Data -
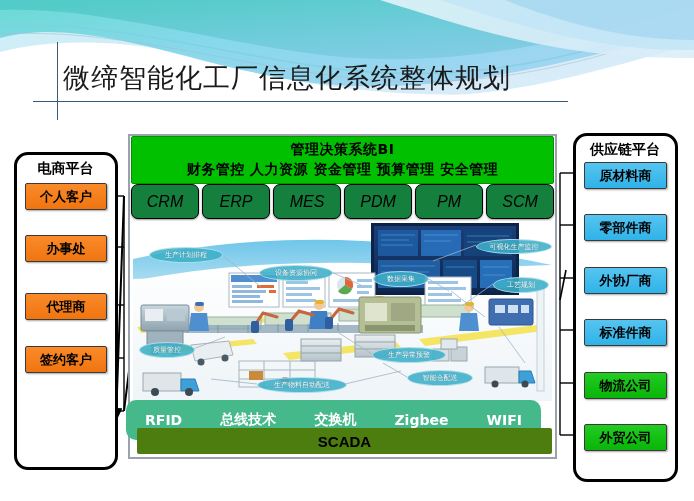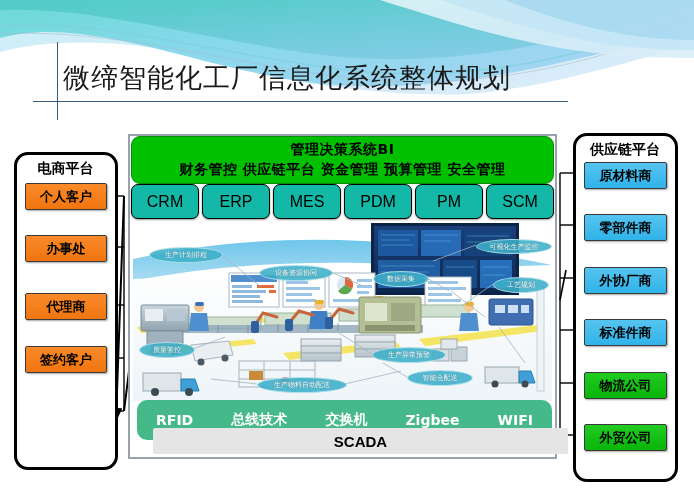"管理决策系统BI" .bi-block { border-radius: 9px -> 2px }
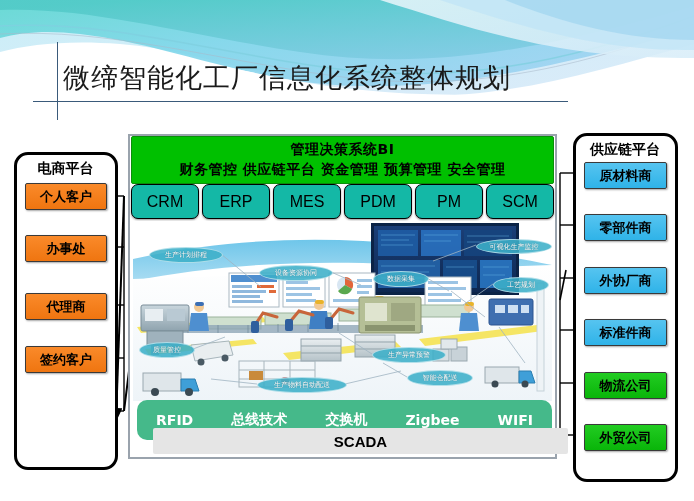"财务管控 供应链平台 资金管理 预算管理 安全管理" div.bi-line2 { text: 供应链平台 -> 人力资源 }
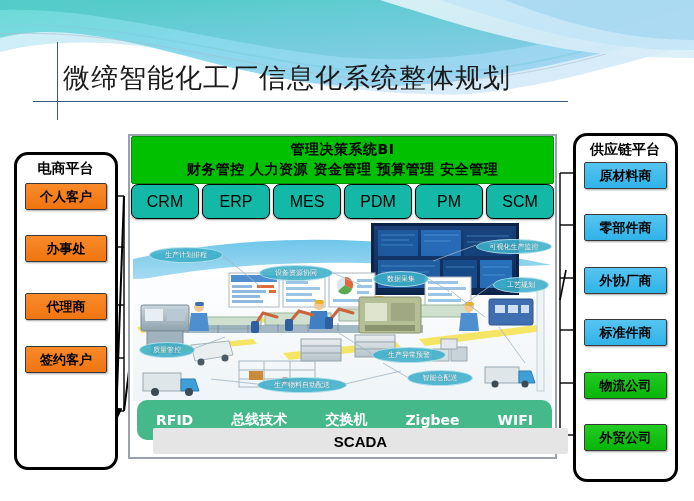"CRM" .sys-btn { background: #14b8a6 -> #15803d; font-style: none -> italic }
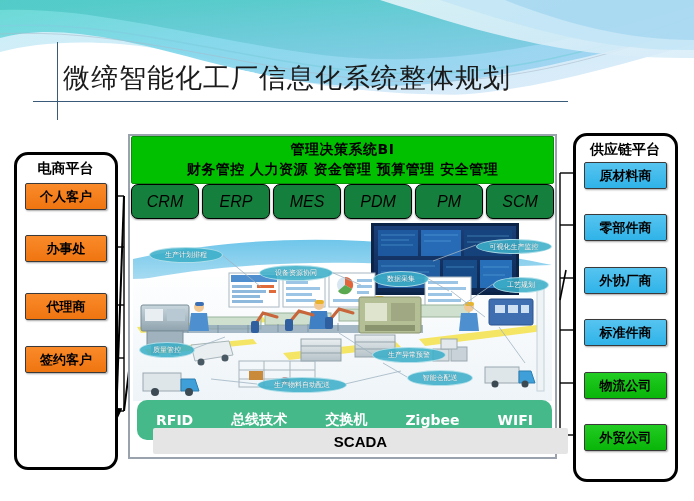"RFID" .net-row { left: 137px -> 126px }
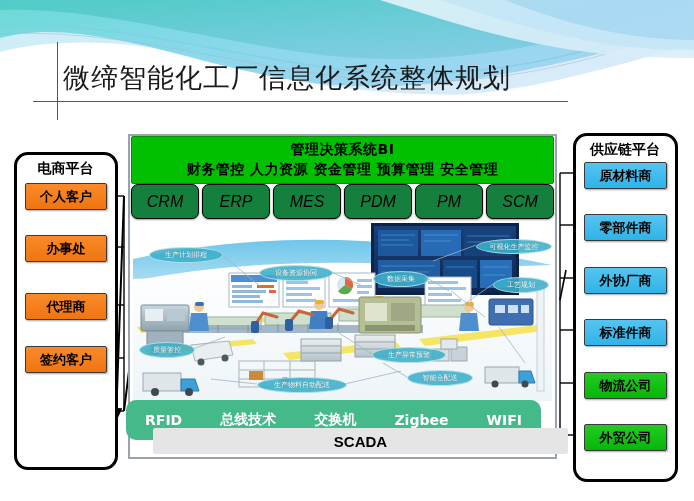"SCADA" .scada-row { background: #e5e5e5 -> #4d7c0f; left: 153px -> 137px }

Exercise requirements -
In your copy, reproduce the data above exactly and skip every picture.

Expected output -
"管理决策系统BI" .bi-block { border-radius: 9px -> 2px }
"财务管控 供应链平台 资金管理 预算管理 安全管理" div.bi-line2 { text: 供应链平台 -> 人力资源 }
"CRM" .sys-btn { background: #14b8a6 -> #15803d; font-style: none -> italic }
"RFID" .net-row { left: 137px -> 126px }
"SCADA" .scada-row { background: #e5e5e5 -> #4d7c0f; left: 153px -> 137px }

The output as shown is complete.